[YOUR TASK] Omit every picture, then return each line of the data below exactly.

Recorded data
=-=-=
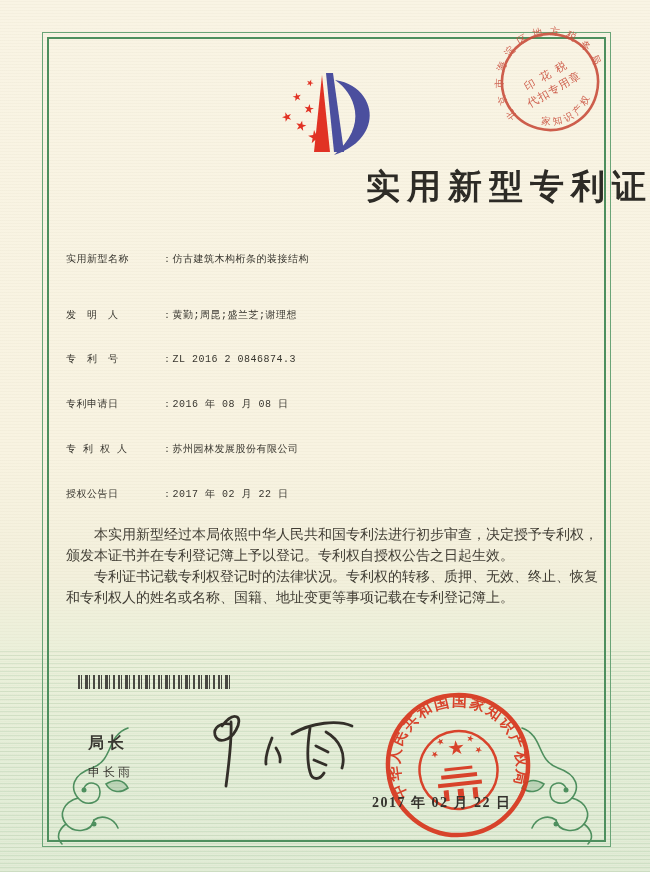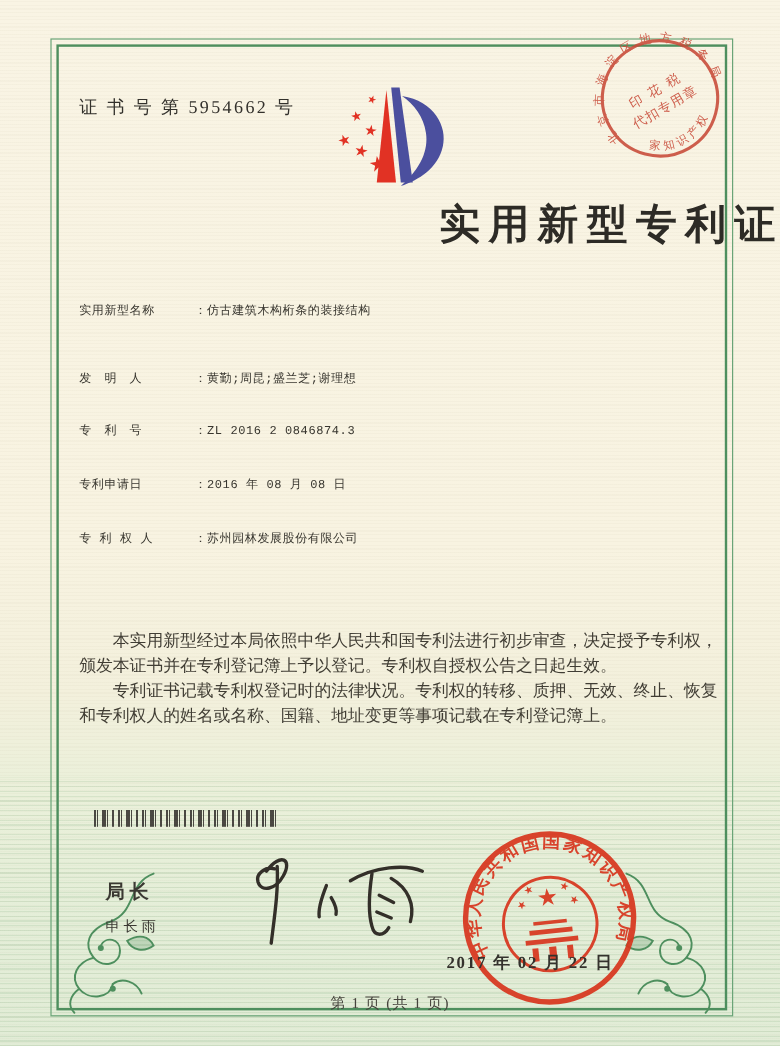--- a/index.html
+++ b/index.html
@@ -60,21 +60,20 @@
       <path d="M92,2 C70,10 78,34 56,42 C36,49 34,62 42,72 C50,81 64,78 64,66 C64,56 52,54 48,62"></path>
       <path d="M42,72 C28,76 22,88 30,98 C38,108 56,106 58,94"></path>
       <path d="M58,94 C66,88 78,92 82,102"></path>
       <path d="M30,98 C22,104 20,112 26,118"></path>
       <path d="M70,58 C80,52 88,54 92,62 C84,68 74,66 70,58 Z" fill="#4e8f5e" fill-opacity=".25"></path>
     </g>
     <circle cx="48" cy="64" r="2.5" fill="#4e8f5e"></circle>
     <circle cx="58" cy="98" r="2.5" fill="#4e8f5e"></circle>
   </svg>
 
-  <div class="cert-no">证 书 号 第 5954662 号</div>
 
   <svg class="logo" width="100" height="88" viewBox="0 0 100 88">
     <defs>
       <path id="st" d="M0,-1L0.225,-0.309L0.951,-0.309L0.363,0.118L0.588,0.809L0,0.382L-0.588,0.809L-0.363,0.118L-0.951,-0.309L-0.225,-0.309Z"></path>
     </defs>
     <g fill="#e13224">
       <use href="#st" transform="translate(34,13) scale(3.6) rotate(20)"></use>
       <use href="#st" transform="translate(21,27) scale(4.4) rotate(-12)"></use>
       <use href="#st" transform="translate(33,39) scale(5) rotate(8)"></use>
       <use href="#st" transform="translate(11,47) scale(5) rotate(-20)"></use>
@@ -102,20 +101,21 @@
     </text>
   </svg>
 
   <h1 class="title">实用新型专利证书</h1>
 
   <div class="field" style="top:252px"><span class="flabel">实用新型名称</span><span>：</span><span class="fvalue">仿古建筑木构桁条的装接结构</span></div>
   <div class="field" style="top:308px"><span class="flabel">发　明　人</span><span>：</span><span class="fvalue">黄勤;周昆;盛兰芝;谢理想</span></div>
   <div class="field" style="top:352px"><span class="flabel">专　利　号</span><span>：</span><span class="fvalue">ZL 2016 2 0846874.3</span></div>
   <div class="field" style="top:397px"><span class="flabel">专利申请日</span><span>：</span><span class="fvalue">2016 年 08 月 08 日</span></div>
   <div class="field" style="top:442px"><span class="flabel">专 利 权 人</span><span>：</span><span class="fvalue">苏州园林发展股份有限公司</span></div>
+  <div class="field" style="top:487px"><span class="flabel">授权公告日</span><span>：</span><span class="fvalue">2017 年 02 月 22 日</span></div>
 
   <div class="body-text">
     <p>本实用新型经过本局依照中华人民共和国专利法进行初步审查，决定授予专利权，颁发本证书并在专利登记簿上予以登记。专利权自授权公告之日起生效。</p>
     <p>专利证书记载专利权登记时的法律状况。专利权的转移、质押、无效、终止、恢复和专利权人的姓名或名称、国籍、地址变更等事项记载在专利登记簿上。</p>
   </div>
 
   <div class="barcode"></div>
 
   <div class="signer-title">局长</div>
   <div class="signer-name">申长雨</div>
@@ -153,15 +153,14 @@
       <rect x="61" y="77" width="28" height="3"></rect>
       <rect x="57" y="84" width="36" height="4"></rect>
       <rect x="53" y="92" width="44" height="4"></rect>
       <rect x="58" y="99" width="5" height="11"></rect>
       <rect x="72" y="99" width="6" height="11"></rect>
       <rect x="87" y="99" width="5" height="11"></rect>
     </g>
   </svg>
   <div class="seal-date">2017 年 02 月 22 日</div>
 
-  <div class="footer">第 1 页 (共 1 页)</div>
 
 </div>
 
 </body></html>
=-=-=
[RESPONSE TO THE EXERCISE]
--- a/index.html
+++ b/index.html
@@ -60,21 +60,20 @@
       <path d="M92,2 C70,10 78,34 56,42 C36,49 34,62 42,72 C50,81 64,78 64,66 C64,56 52,54 48,62"></path>
       <path d="M42,72 C28,76 22,88 30,98 C38,108 56,106 58,94"></path>
       <path d="M58,94 C66,88 78,92 82,102"></path>
       <path d="M30,98 C22,104 20,112 26,118"></path>
       <path d="M70,58 C80,52 88,54 92,62 C84,68 74,66 70,58 Z" fill="#4e8f5e" fill-opacity=".25"></path>
     </g>
     <circle cx="48" cy="64" r="2.5" fill="#4e8f5e"></circle>
     <circle cx="58" cy="98" r="2.5" fill="#4e8f5e"></circle>
   </svg>
 
-  <div class="cert-no">证 书 号 第 5954662 号</div>
 
   <svg class="logo" width="100" height="88" viewBox="0 0 100 88">
     <defs>
       <path id="st" d="M0,-1L0.225,-0.309L0.951,-0.309L0.363,0.118L0.588,0.809L0,0.382L-0.588,0.809L-0.363,0.118L-0.951,-0.309L-0.225,-0.309Z"></path>
     </defs>
     <g fill="#e13224">
       <use href="#st" transform="translate(34,13) scale(3.6) rotate(20)"></use>
       <use href="#st" transform="translate(21,27) scale(4.4) rotate(-12)"></use>
       <use href="#st" transform="translate(33,39) scale(5) rotate(8)"></use>
       <use href="#st" transform="translate(11,47) scale(5) rotate(-20)"></use>
@@ -102,20 +101,21 @@
     </text>
   </svg>
 
   <h1 class="title">实用新型专利证书</h1>
 
   <div class="field" style="top:252px"><span class="flabel">实用新型名称</span><span>：</span><span class="fvalue">仿古建筑木构桁条的装接结构</span></div>
   <div class="field" style="top:308px"><span class="flabel">发　明　人</span><span>：</span><span class="fvalue">黄勤;周昆;盛兰芝;谢理想</span></div>
   <div class="field" style="top:352px"><span class="flabel">专　利　号</span><span>：</span><span class="fvalue">ZL 2016 2 0846874.3</span></div>
   <div class="field" style="top:397px"><span class="flabel">专利申请日</span><span>：</span><span class="fvalue">2016 年 08 月 08 日</span></div>
   <div class="field" style="top:442px"><span class="flabel">专 利 权 人</span><span>：</span><span class="fvalue">苏州园林发展股份有限公司</span></div>
+  <div class="field" style="top:487px"><span class="flabel">授权公告日</span><span>：</span><span class="fvalue">2017 年 02 月 22 日</span></div>
 
   <div class="body-text">
     <p>本实用新型经过本局依照中华人民共和国专利法进行初步审查，决定授予专利权，颁发本证书并在专利登记簿上予以登记。专利权自授权公告之日起生效。</p>
     <p>专利证书记载专利权登记时的法律状况。专利权的转移、质押、无效、终止、恢复和专利权人的姓名或名称、国籍、地址变更等事项记载在专利登记簿上。</p>
   </div>
 
   <div class="barcode"></div>
 
   <div class="signer-title">局长</div>
   <div class="signer-name">申长雨</div>
@@ -153,15 +153,14 @@
       <rect x="61" y="77" width="28" height="3"></rect>
       <rect x="57" y="84" width="36" height="4"></rect>
       <rect x="53" y="92" width="44" height="4"></rect>
       <rect x="58" y="99" width="5" height="11"></rect>
       <rect x="72" y="99" width="6" height="11"></rect>
       <rect x="87" y="99" width="5" height="11"></rect>
     </g>
   </svg>
   <div class="seal-date">2017 年 02 月 22 日</div>
 
-  <div class="footer">第 1 页 (共 1 页)</div>
 
 </div>
 
 </body></html>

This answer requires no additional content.